Aside from the vagal neuronal pathway, a putative mechanism by which gut hyperpermeability may influence the brain in PD include bacterial products that gain access to the brain via the bloodstream. Systemic inflammation has been demonstrated in PD patients [25] and evidence from animal models supports a role for systemic inflammation in the exacerbation of neurodegeneration [26].

FUTURE PERSPECTIVES

Preliminary results suggest an increase in barrier permeability of the colon in PD patients. Considering that a leaky gut may allow factors from the gut lumen to elicit negative effects on the nerve cells in the intestine and brain, fortification of the intestinal barrier may provide a novel therapeutic approach in PD. Such approach has been proposed in other gastrointestinal disorders [27]. However, the group sizes in the existing studies were relatively small and follow-up studies with larger and treatment-naïve PD patient cohorts are definitely warranted to substantiate these findings.

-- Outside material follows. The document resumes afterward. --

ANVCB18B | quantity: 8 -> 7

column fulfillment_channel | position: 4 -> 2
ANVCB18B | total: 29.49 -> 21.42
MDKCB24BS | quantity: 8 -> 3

Such studies would benefit from the parallel inclusion of multiple permeability tests (e.g., in vivo triple sugar test and fecal biomarkers, ex vivo permeability test and tissue staining) which allows for the comparison and further validation of these different methodologies and for elucidation of the underlying pathology and mechanisms. They would also benefit from a multivariate and personalized approach to provide the necessary contextual relevance of increased gut permeability in the face of an altered gut microbiome, enteric alpha-synuclein pathology, inflammation and neurological/motor symptoms.

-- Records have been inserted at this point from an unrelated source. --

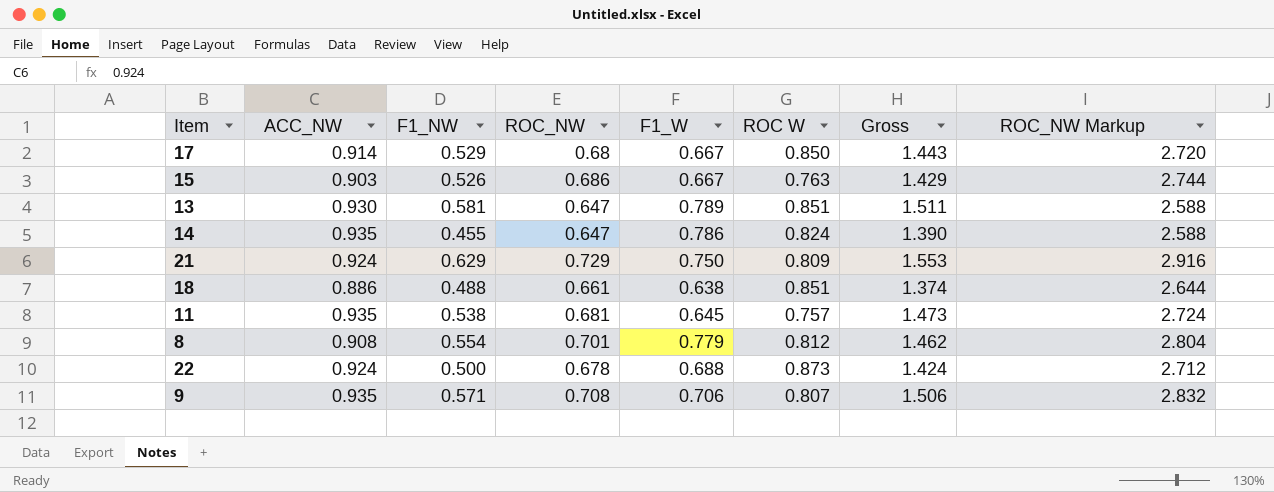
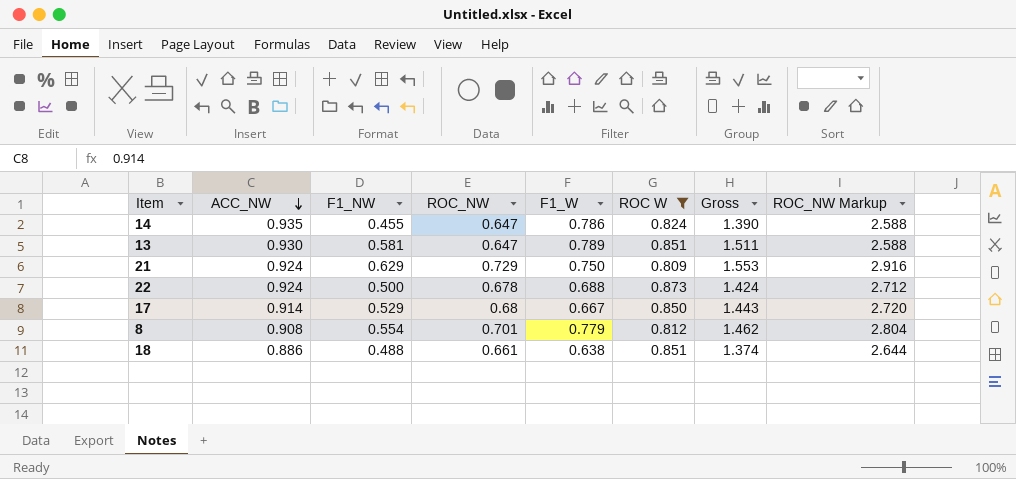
filter: none -> ROC W >= 0.809
row order: none -> ACC_NW descending

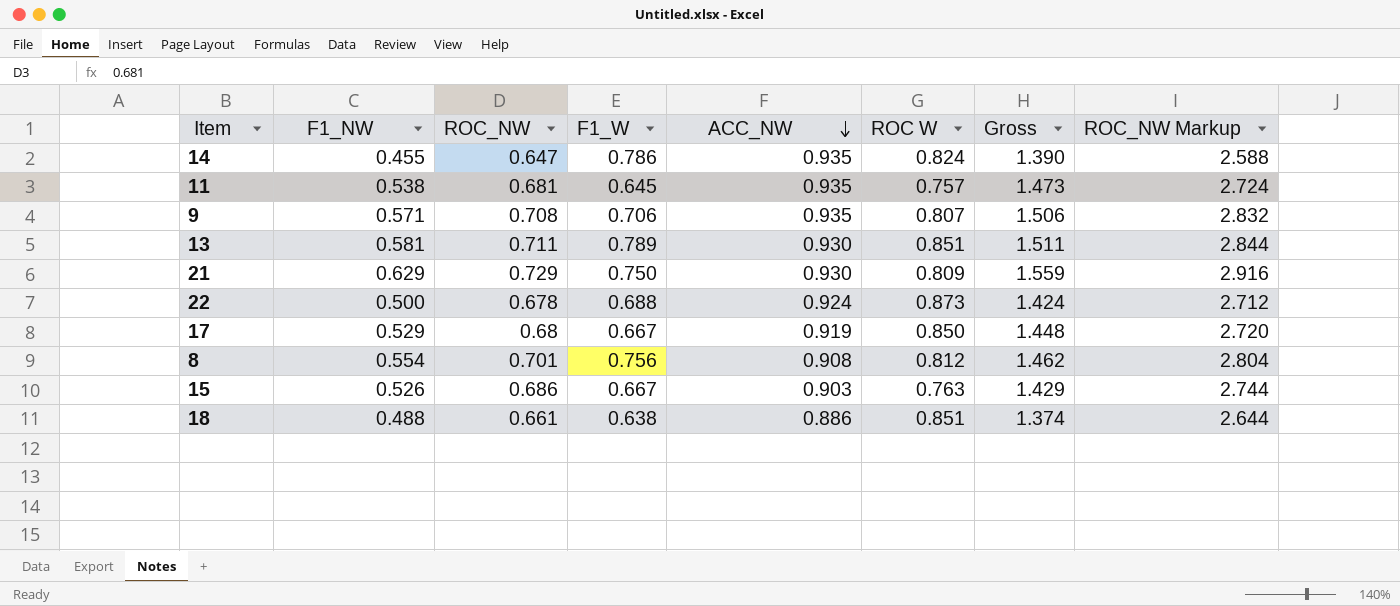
filter: ROC W >= 0.809 -> none
column ACC_NW | position: 2 -> 5
13 | ROC_NW: 0.647 -> 0.711
13 | ROC_NW Markup: 2.588 -> 2.844
21 | ACC_NW: 0.924 -> 0.930
21 | Gross: 1.553 -> 1.559
17 | ACC_NW: 0.914 -> 0.919
17 | Gross: 1.443 -> 1.448
8 | F1_W: 0.779 -> 0.756

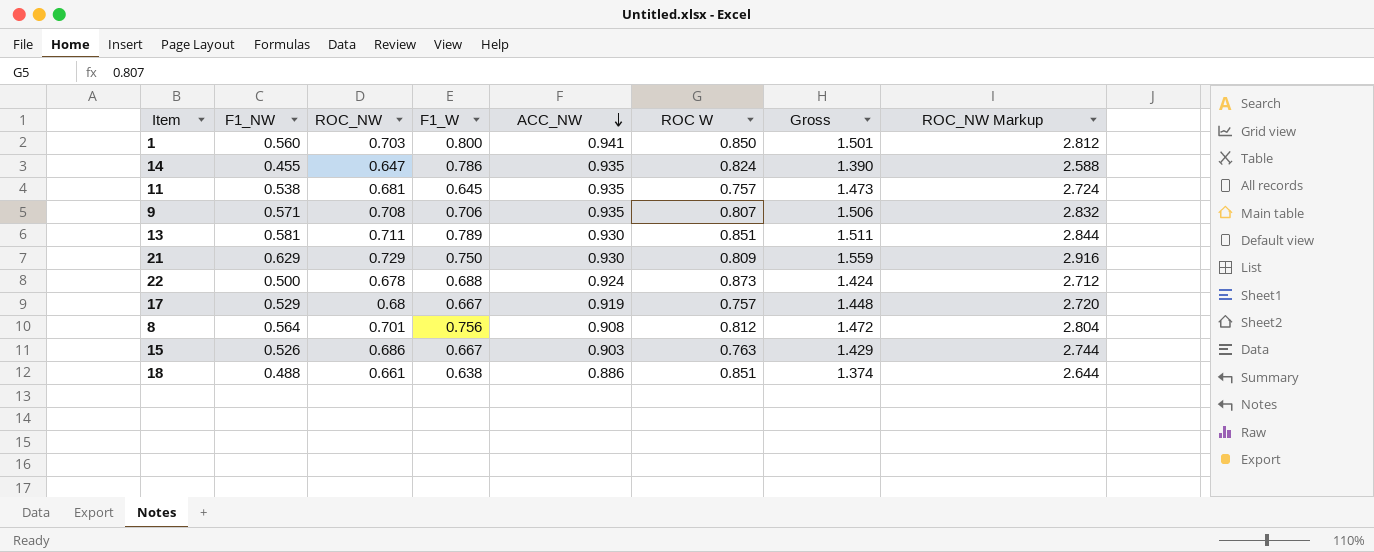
row 1: none -> 0.560 | 0.703 | 0.800 | 0.941 | 0.850 | 1.501 | 2.812
17 | ROC W: 0.850 -> 0.757
8 | F1_NW: 0.554 -> 0.564
8 | Gross: 1.462 -> 1.472

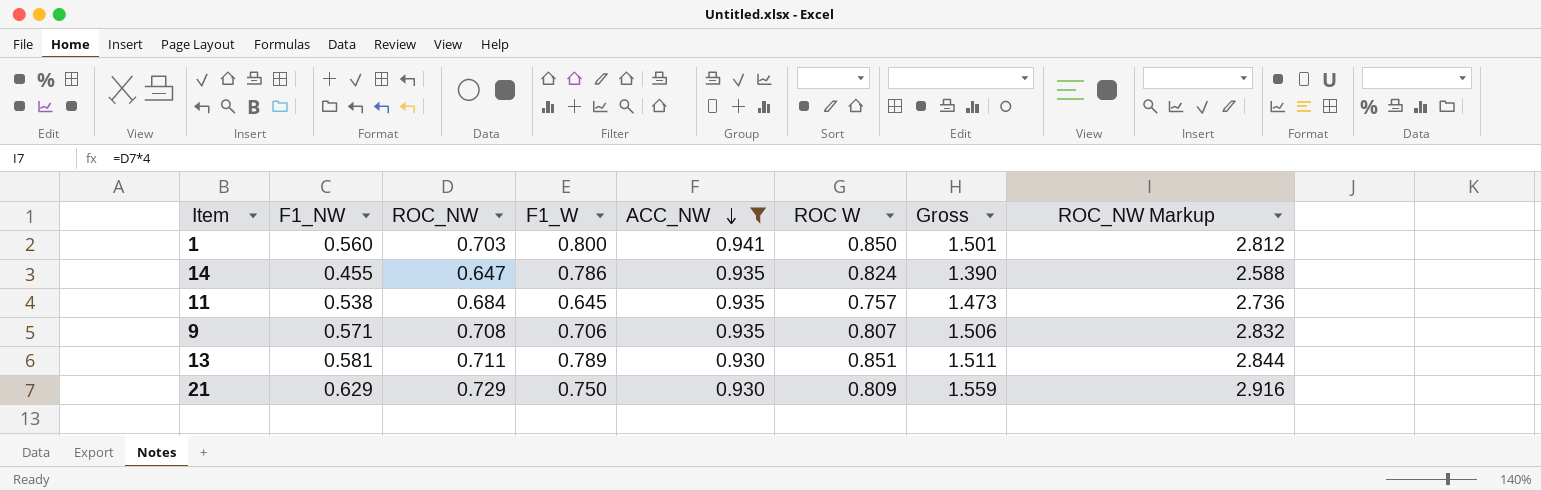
filter: none -> ACC_NW >= 0.930
11 | ROC_NW: 0.681 -> 0.684
11 | ROC_NW Markup: 2.724 -> 2.736

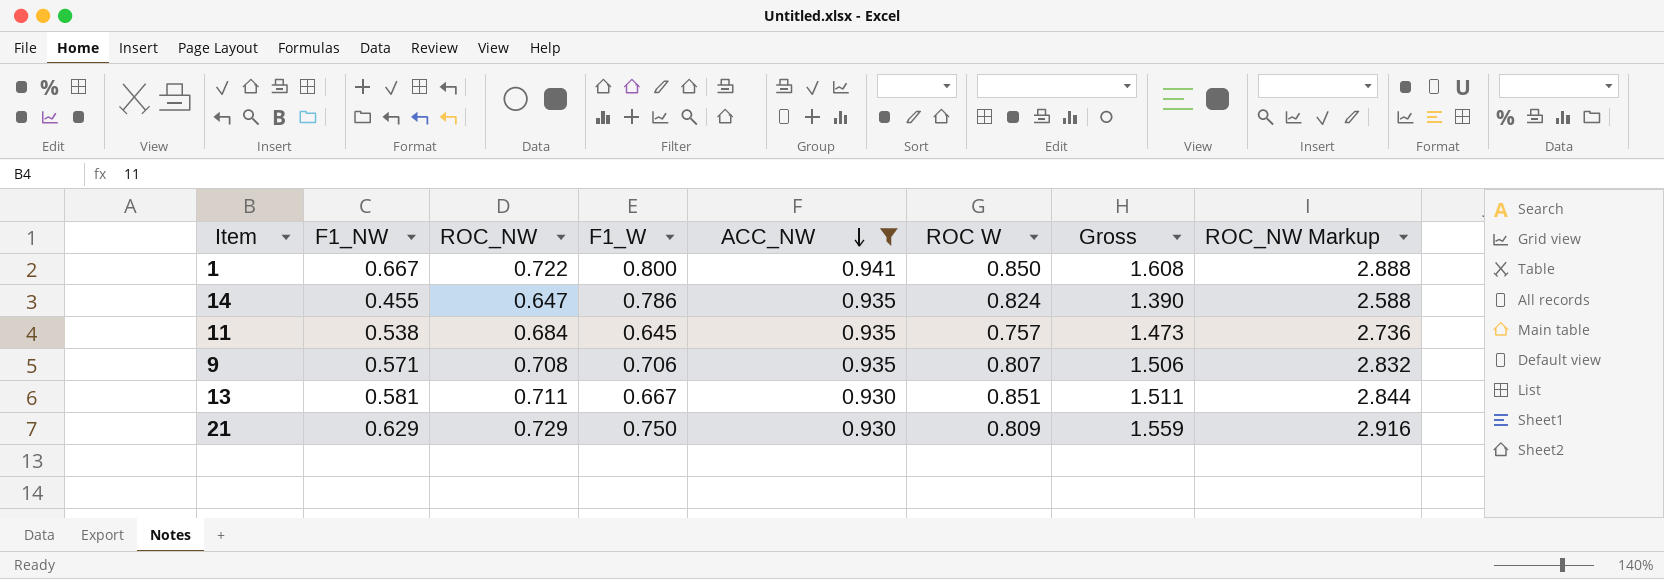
1 | F1_NW: 0.560 -> 0.667
1 | ROC_NW: 0.703 -> 0.722
1 | Gross: 1.501 -> 1.608
1 | ROC_NW Markup: 2.812 -> 2.888
13 | F1_W: 0.789 -> 0.667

Reductionist model systems may help to elucidate the order of events and causalities between these parameters, and identify microbes or microbial factors that may promote alpha-synuclein pathology in enteric neurons. Particularly promising is the use of patient fibroblast-derived induced pluripotent stem (iPS) cells. The iPSC can be differentiated into three-dimensional intestinal organoids (mini guts) [28, 29] as well as to enteric neurons [30, 31]. Three-dimensional epithelial cultures are suitable for epithelial permeability analyses [32, 33]. Such model system thus allows for co-culture of mini guts with enteric nerve cells on the basal side and microbes in their lumen [34, 35] from the same patient and/ or control subjects. As with all models, the iPSC model system has its limitations. For example, iPSC-derived organoids typically display immature, perinatal characteristics [34] and lack the aging aspect of PD. iPSC also lack epigenetic aspects that may contribute to PD. On the other hand, the organoid model system also takes into account the patient’s genetic background, a parameter the contribution of which to mucosal barrier integrity in PD has not been explored.

CONFLICT OF INTEREST

The authors have no conflict of interest to report.